Síndrome de Van Gogh

Ao acordar frente a uma manhã alfombrada de branco, e envolta numa atmosfera cinzenta, ao ponto de querer apagar as cores quentes dos edifícios e veículos, senti uma sensação de beleza estonteante como se tivesse acabado de pintar um quadro impressionista ou ter fugido do mesmo para melhor o contemplar. Uma experiência quase stendaliana, a querer lembrar a síndrome que comporta o nome de genial escritor, brilhantemente descrita em certas pessoas que, ao visitarem Florença, ficam esmagadas com tanta e contínua beleza, ao ponto de o cérebro, confuso e inebriado, deixar de saber quem é e onde está. Um bom pretexto para passar o dia livre no museu Van Gogh. Obras inesquecíveis. Não vi aquela em que o consagrado pintor se auto retrata depois de ter cortado a parte inferior da orelha esquerda, enviada, na antevéspera do Natal, a uma prostituta que, entretanto, morre. Sempre ouvi dizer que, num ato de loucura, o artista se automutilou. Este comportamento deu origem a uma síndrome com o seu nome, síndrome de Van Gogh.
Há um equivalente a esta síndrome denominada de Munchausen, do famoso barão do mesmo nome que contava as aventuras mais mirabolantes e inexequíveis. Recordo ter diagnosticado um caso destes há muitos anos. Um homem de meia-idade tinha passado por vários hospitais e sido submetido a múltiplas intervenções cirúrgicas exploratórias que nunca revelaram nada de especial. O abdómen era um verdadeiro mapa de estradas, retalhado, revelando os percursos percorridos com o propósito de encontrar um destino. Face a tão inusitada história, com muita paciência e conversa, aliadas aos pedidos de vigilância aos enfermeiros, acabei por descobrir que, desta vez, as hemorragias retais, e a anemia subsequente, eram devidas à introdução no reto de pequenos objetos de vidro cortante. O doente estava ansioso para que o operassem mais uma vez a fim de lhe descobrirem a origem das hemorragias.
Afirmam os entendidos que a automutilação de Van Gogh traduz um quadro de perturbação mental.
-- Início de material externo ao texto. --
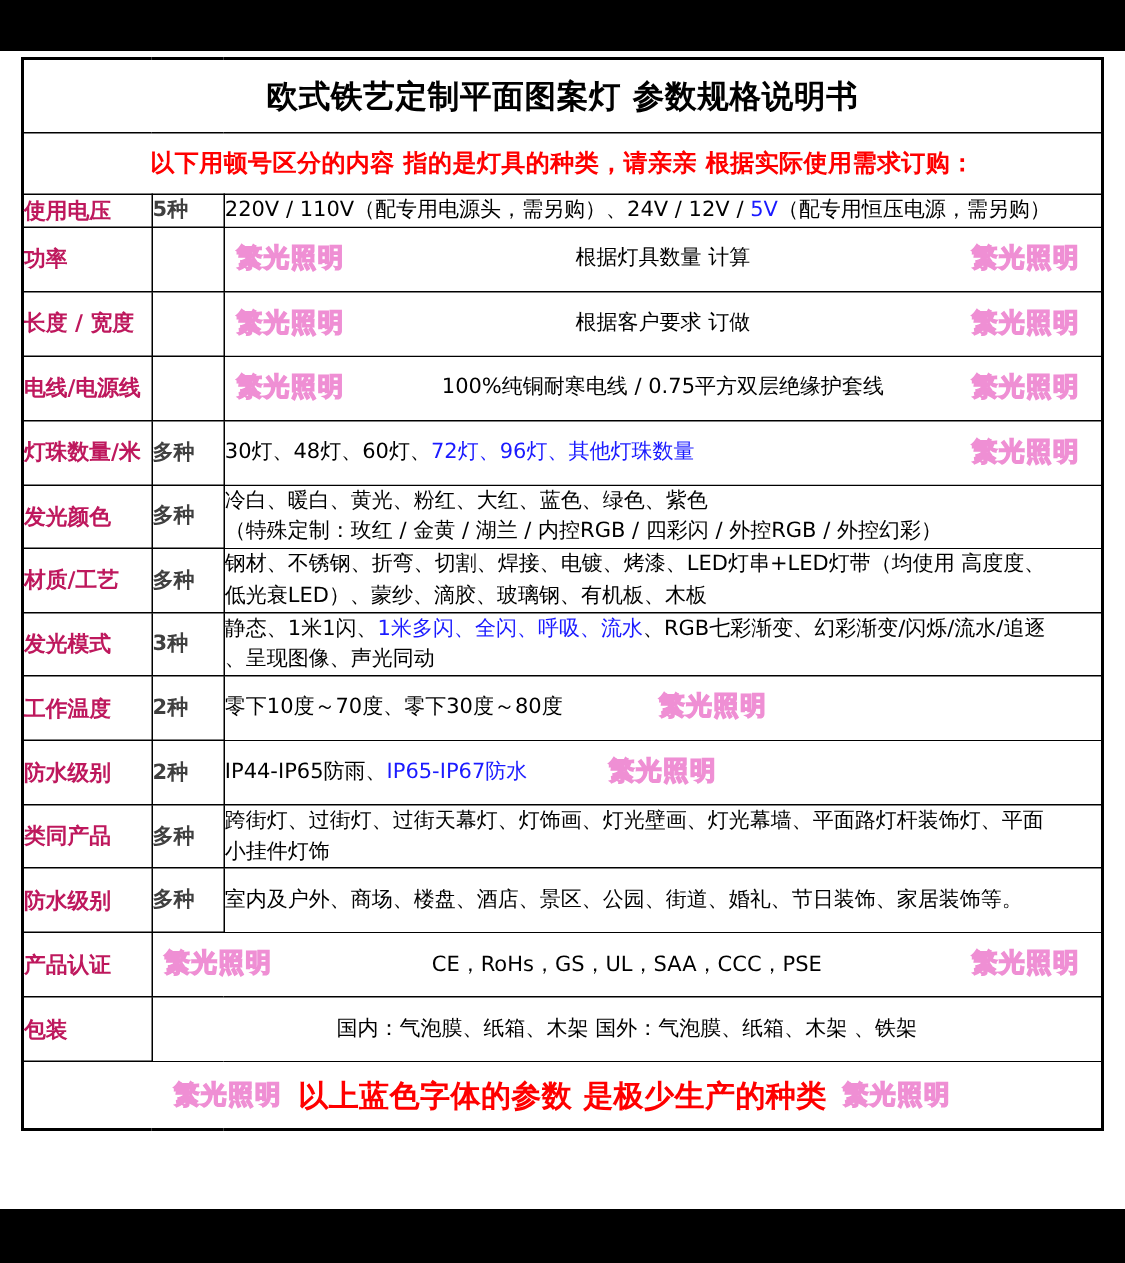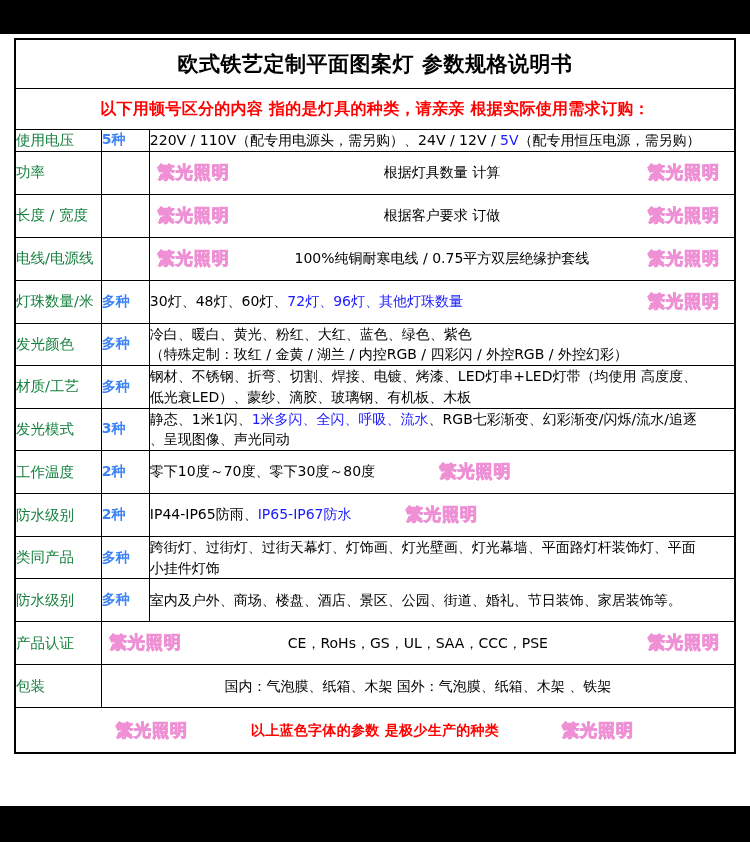"使用电压" .label-cell { color: #15803d -> #be185d; font-weight: normal -> bold }
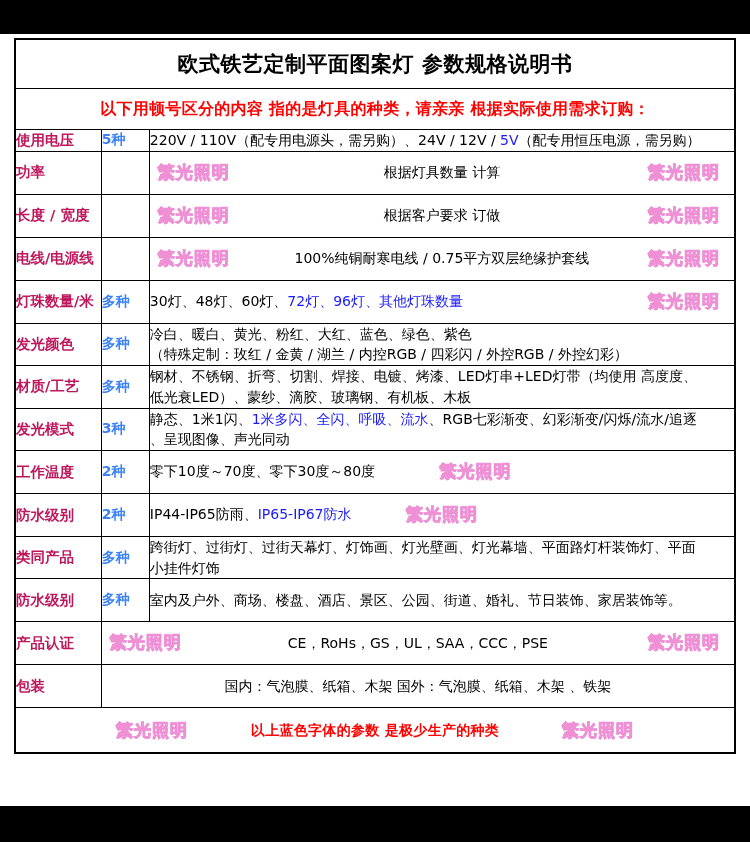"5种" .kind-cell { color: #3b82f6 -> #404040 }
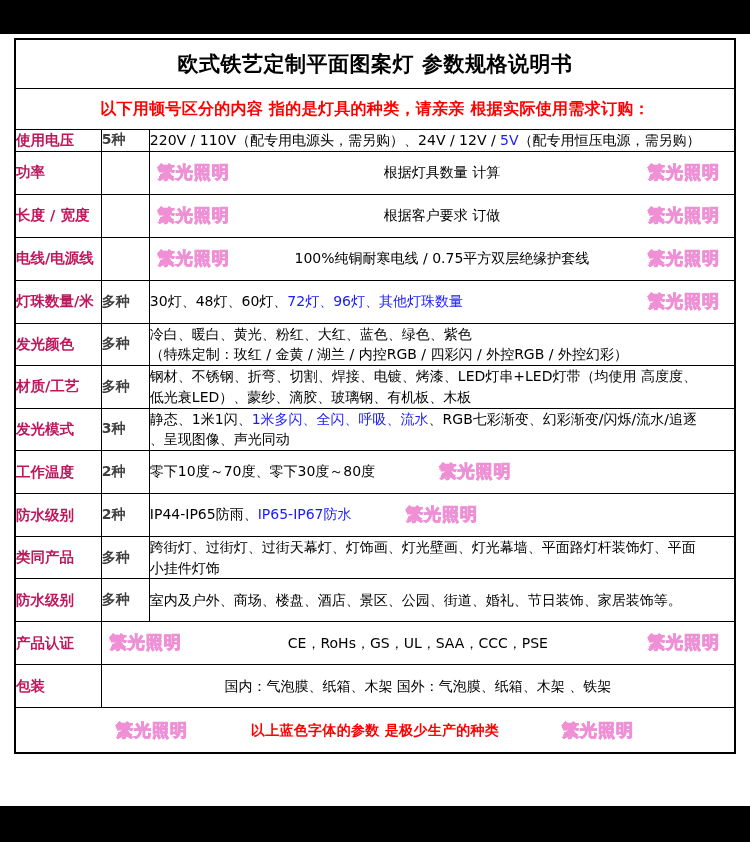"以上蓝色字体的参数 是极少生产的种类" .footer-text { font-size: 14px -> 20px }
É bem possível. Mas também correm outras versões. O seu companheiro, Paul Gauguin, que não era flor que se cheirasse, numa altercação com o amigo, que deveria estar a empunhar uma lâmina de barbear, desferiu-lhe um corte cirúrgico com a sua espada. Ambos se calaram. Van Gogh de vergonha e Gauguin de culpa. No ato, Van Gogh sentiu uma dor na orelha esquerda e ao olhar para a mão ensanguentada terá dito: - Onde está a minha orelha? Apanhou-a do chão e ao dirigir-se a Gauguin, paralisado, disse: - Estás calado. Eu também vou ficar. Foi a última vez que estiveram juntos.
Na altura em que fiz o diagnóstico de síndroma de Munchausen, li vários textos sobre o assunto. De facto não me recordo de as orelhas serem alvo de automutilações. Às tantas as vítimas nem se devem lembrar delas.
A síndrome de Van Gogh, face a esta análise, deveria ser revista. O seu alcance deixaria de ser sinónimo de automutilação e deveria passar a ser sinal de uma “mutilação silenciosa” provocada por amigos, no calor de uma discussão, em que ambos ficam calados, um por vergonha, o outro por culpa.
A medicina necessita de construir síndromes. É através de sinais e de sintomas que consegue criar e personalizar certas entidades e comportamentos. Habitualmente usa epónimos dos autores que estiveram na sua génese. Outras vezes socorre-se dos locais, da arte, da poesia, e da literatura. Uma forma elegante de ajudar a compreender e interpretar certos fenómenos.

6 comentários:

Catarina disse...

Esplêndido texto.
Conhecia o relacionamento de amizade entre Van Gogh e Gauguin e a estória da orelha mutilada! Só desconhecia a versão segundo a qual Gauguin teria sido o causador da orelha perdida!

Spiriv disse...

As estórias que o Prof Massano aqui não nos conta! A tese segundo a qual a orelha teria sido cortada por Gaugin não está cintificamente comprovada. É uma tese.Parece não haver evidências sérias sobre isto. Que a orelha foi entregue pelo próprio Van Gogh a uma prostituta parece não sofrer grande contestação. E entrega da orelha à prostituta relevará mais da sua sempre estranha relação do pintor com a sua sexualidade. Tratava-se de um bipolar, sofrendo períodos de grande depressão, terminando com o suicídio.

Spiriv disse...

Corrigindo: cientificamente

Bartolomeu disse...

http://www.youtube.com/watch?v=Gi_P8XwrSCU
Uma outra syndrome, poderá caracterizar uma doença social que afecta um individuo e que resulta no reconhecimento do seu "valor", só após a sua morte.
Vincent Van Gogh, foi vítima tambem dessa.
Bom, em Espanha, quando um toureiro execcuta uma boa lide, é autorizado a cortar uma ou as duas orelhas do touro.
Quem sabe essa prostituta, mereceu a orelha do Holandês?!

Suzana Toscano disse...

Também gosto dessa versão que envolve Gaugin e de que o assunto teria ficado entre os dois. O símbolo ficou para a posteridade, ilustrando o nome de uma doença e a verdade do que se passou ficou em segredo, como se calhar acontece com grande parte das doenças mentais e dos seus mistérios profundos, apesar do que se tem progredido na sua compreensão e interpretação.

Spiriv disse...

Como se isto fosse uma questão de gosto! Ou como se a realidade correspondesse aos nossos desejos...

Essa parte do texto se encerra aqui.